BRIEF:
All entries are to be transcribed exactly. Pictures are not part of the copy.

INFORMATION:
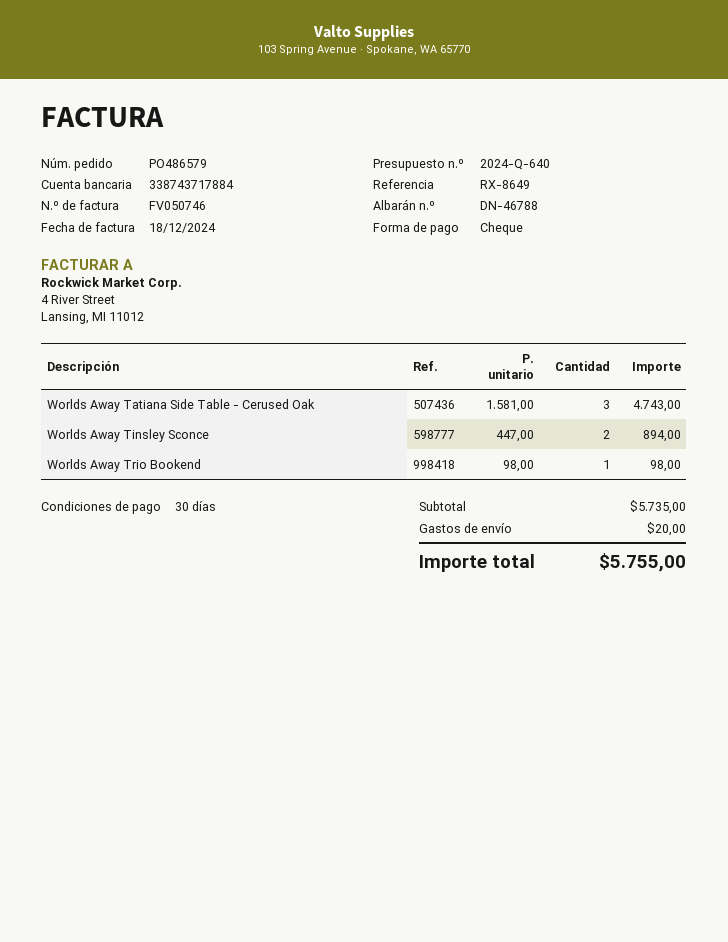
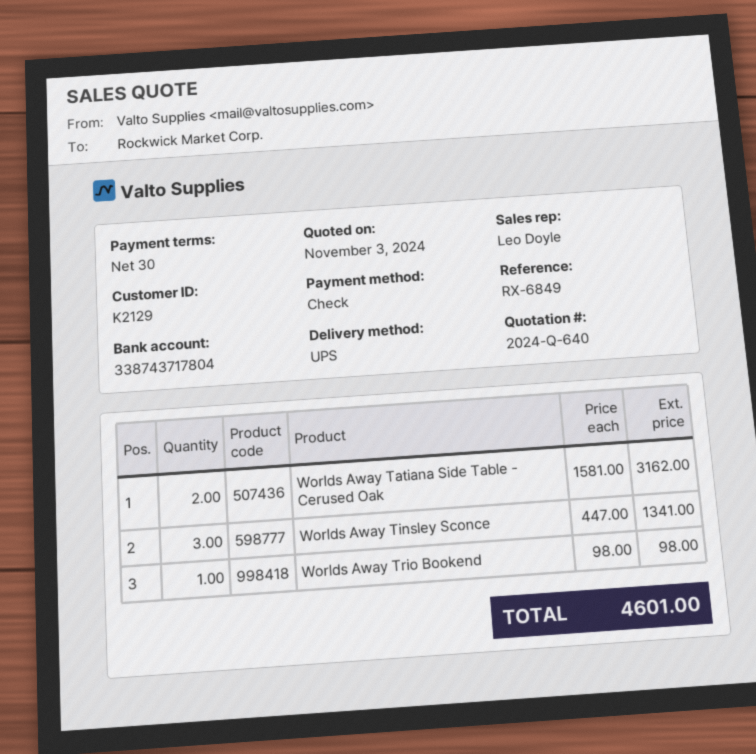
reference: RX-8649 -> RX-6849
bank account: 338743717884 -> 338743717804
Worlds Away Tatiana Side Table - Cerused Oak: 3 x 1581.00 = 4743.00 -> 2 x 1581.00 = 3162.00
Worlds Away Tinsley Sconce: 2 x 447.00 = 894.00 -> 3 x 447.00 = 1341.00
shipping: 20.00 -> none
total: 5755.00 -> 4601.00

ANSWER AREA:
reference: RX-8649 -> RX-6849
bank account: 338743717884 -> 338743717804
Worlds Away Tatiana Side Table - Cerused Oak: 3 x 1581.00 = 4743.00 -> 2 x 1581.00 = 3162.00
Worlds Away Tinsley Sconce: 2 x 447.00 = 894.00 -> 3 x 447.00 = 1341.00
shipping: 20.00 -> none
total: 5755.00 -> 4601.00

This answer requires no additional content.